Re: Bcache is not caching anything. cache state=inconsistent, how to clear?

Kai Krakow <kai@xxxxxxxxxxx> · Wed, 24 Nov 2021 14:24:39 +0100

Hey there!

Am Mi., 24. Nov. 2021 um 13:41 Uhr schrieb Tobiasz Karoń <unfa00@xxxxxxxxx>:
>
> śr., 24 lis 2021 o 06:36 Kai Krakow <kai@xxxxxxxxxxx> napisał(a):
> >
> > Hello!
> >
> > Am Di., 23. Nov. 2021 um 23:34 Uhr schrieb Tobiasz Karoń <unfa00@xxxxxxxxx>:
> > >
> > > Thank you for your detailed reply and sharing your experience and solution.
> > >
> > > So it seems Bcache and Btrfs are fundamentally incompatible when it
> > > comes to caching writes? It has worked fine for 2 months, and then it
> > > just imploded.
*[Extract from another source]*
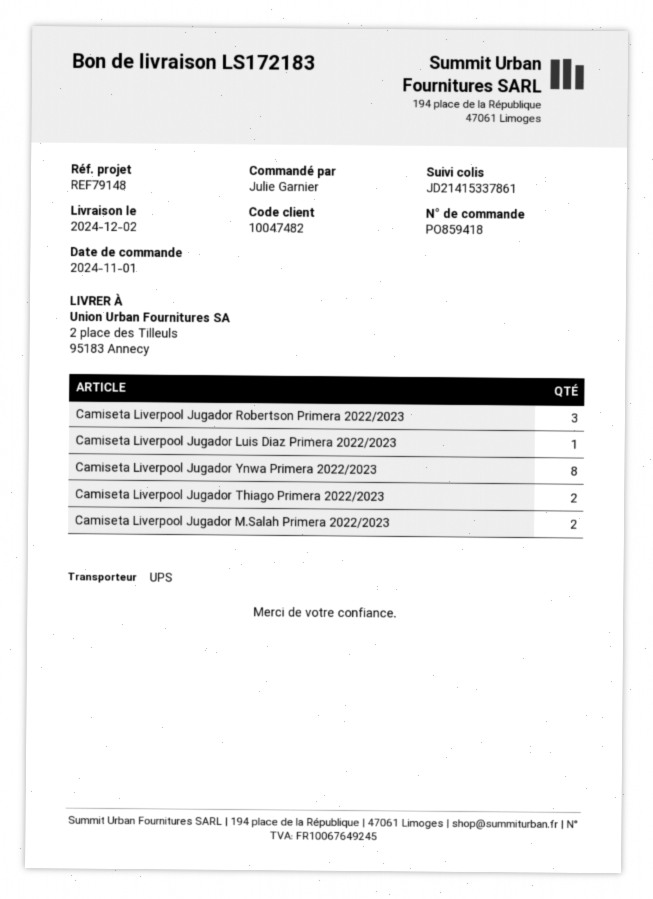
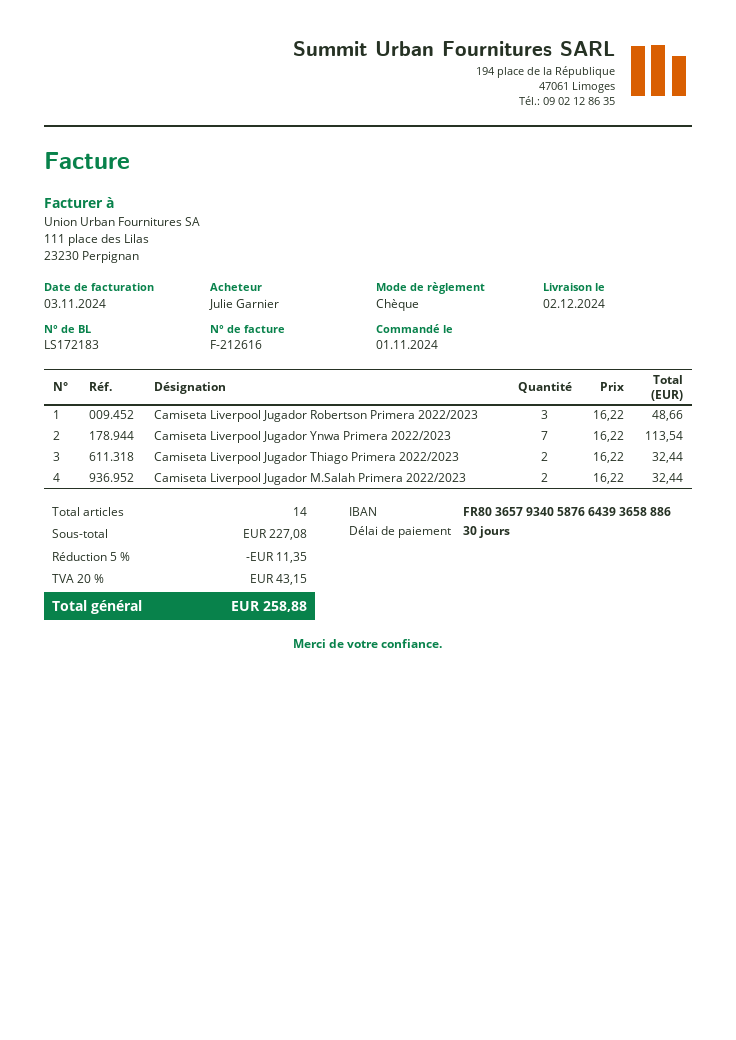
Camiseta Liverpool Jugador Luis Diaz Primera 2022/2023: 1 -> none
Camiseta Liverpool Jugador Ynwa Primera 2022/2023: 8 -> 7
I'll stay in writearound mode to be safe.
> >
> > No, they are not fundamentally incompatible but losing writeback data
> > on btrfs is much more a visible catastrophic event than to other file
> > systems (which write data in-place when btrfs writes cow).
> My issue with Btrfs is - it seems to become trashed very easily. I
> would expect a COW filesystem to be much more resilient to various
> errors. It seems to me that sometimes a single bad sector can make the
> filesystem unmountable and unrecoverable.

This should not happen, at least not when you're using dup or raid-1
for metadata. You should really use dup metadata on a single drive
(and probably you do because it's default).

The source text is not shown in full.